Anatomy of a linux process’ memory footprint #

The total committed memory of a linux process is made up as follows:

Anonymous memory: a memory page that is not associated with a file on a file system. These memory pages come from expanding the program’s data segment with brk()/sbrk(), allocating a shared data segment with mmap() and MAP_SHARED|MAP_ANONYMOUS flags, or allocating a private anonymous mapping with mmap and MAP_PRIVATE|MAP_ANONYMOUS flags, usually through malloc (which uses mmap internally). In other words: Anonymous memory will be made up mostly of the heap for a majority of programs.
Page cache: a memory page that is associated with a file backed by a file on disk, in swap space or on a block device (see Linux kernel docs section 10.2). The page cache contains a variety of different subtypes of pages:
- Buffered files: As explained previously, all files on hard drive that are accessessed in buffered I/O mode will be cached in the page cache.
- Buffered block devices: Block devices are also buffered in the page cache.
- File mappings: Shared and private file mappings (allocated via mmap() without MAP_ANONYMOUS flag).
- Shared libraries: Dynamically linked libraries (like libc.so) that are shared between processes are obviously file mappings and thus reside in the page cache.
- tmpfs pages: tmpfs is a temporary file system that is used for shared memory IPC. Files inside a directory that mounts the tmpfs file system (usually /run, /tmp and /dev/shm) exist only in the page cache (unless they have been swapped out into the swap partition). This makes tmpfs pages sort of an exception, since they are the only ones in the page cache that are not backed by the hard disk or a block device.
- Swap cache: As explained earlier, anonymous pages and private file mappings (mmap() with MAP_PRIVATE flag) can be swapped out to the disk. On their way there, they temporarily end up in the page cache as a sort of synchronization point for concurrent accesses. This avoids unnecessary disk reads during concurrent swap-ins/swap-outs because the page cache is always checked first before loading any file. The swap cache uses the same data structures as the page cache and its pages are only distinguished through a flag from other pages in the page cache, but conceptually it can be seen as seperate from the page cache since it fulfills a different purpose.
Zswap: Zswap is a new two-tier swap system where swapped out pages are compressed and preferrably stored in-memory in the zswap area for faster accessess than disk swap, until this area fills up and they are finally swapped out to disk. Zswap uses memory both for the swapped user pages and for its internal datastructures. I’m not sure if this is typically counted towards page cache or not.
Kernel memory: memory that is used for kernelspace data structures associated with the processes. Kernel memory is often not counted towards memory consumption of a userspace program.
- Kernel stack: Each userspace program has its own separate stack for execution of kernel function
- Page tables: Memory used for page tables of the virtual memory system
- Slab: Slab memory is bulk allocated memory used as a cache for reusable kernel objects. Some of the slab memory is usually reclaimable and this part is especially interesting because it can fill up like page cache (for example with unused dentries) and falsify the total memory usage, even though it is reclaimable if needed.
- Other

In addition, the process may have anonymous memory pages retired to the swap space. Used swap space occupies the hard disk and not RAM, but I will still count it towards the memory footprint here as swap space serves as an “extension” of RAM.

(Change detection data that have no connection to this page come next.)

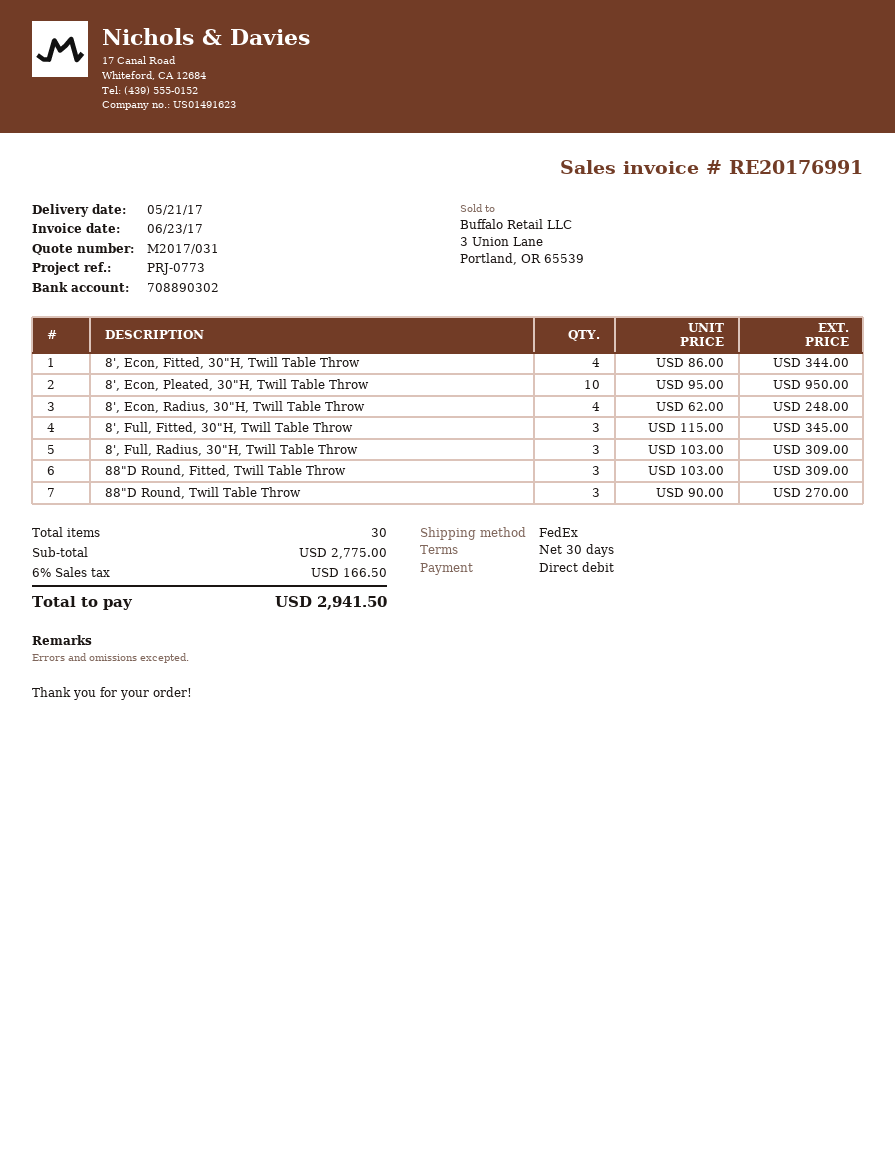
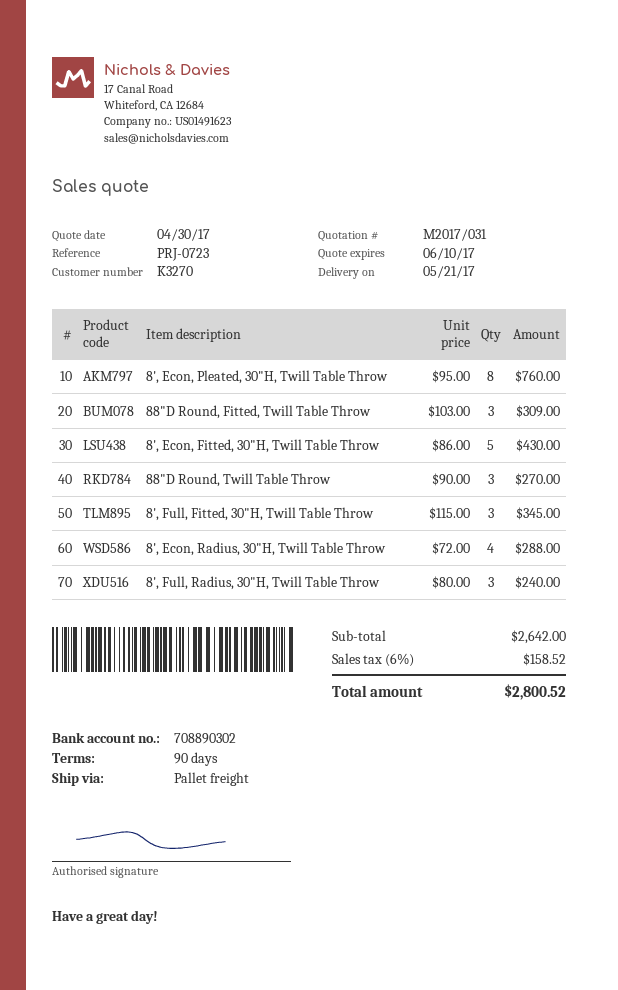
payment terms: 30 days -> 90 days
reference: PRJ-0773 -> PRJ-0723
shipping method: FedEx -> pallet freight
8', Econ, Fitted, 30"H, Twill Table Throw: 4 x 86.00 = 344.00 -> 5 x 86.00 = 430.00
8', Econ, Pleated, 30"H, Twill Table Throw: 10 x 95.00 = 950.00 -> 8 x 95.00 = 760.00
8', Econ, Radius, 30"H, Twill Table Throw: 4 x 62.00 = 248.00 -> 4 x 72.00 = 288.00
8', Full, Radius, 30"H, Twill Table Throw: 3 x 103.00 = 309.00 -> 3 x 80.00 = 240.00
subtotal: 2775.00 -> 2642.00
tax: 6% = 166.50 -> 6% = 158.52
total: 2941.50 -> 2800.52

The command cat /proc/<pid>/maps can be used to quickly inspect memory mappings of a process.

As mentionied earlier, if the same file is accessed by two processes, the page that memory-maps this file will be shared between them (copy-on-write) and only occupy physical memory once. Since we’re talking about applications running in Kubernetes, it is natural to wonder if this is also the case for containerized applications. In any case, you will likely have daemon processes running directly on the host that are not containerized and thus you can’t ignore this phenomenon completely. It turns out that containers, too, will share pages under specific circumstances. Docker will use the overlayfs storage driver by default which maps each layer of the Docker image to a directory then used in the overlay filesystem. Containers that share layers (through a common base image for example) will therefore share directories and pages for those files among eachother (read more here and here). However, there are other storage drivers for Docker and other container runtimes than Docker altogether that can be configured in various ways and may behave differently. How can you check? Look at the /proc/<pid>/maps files of each container and compare the inode numbers of mapped files.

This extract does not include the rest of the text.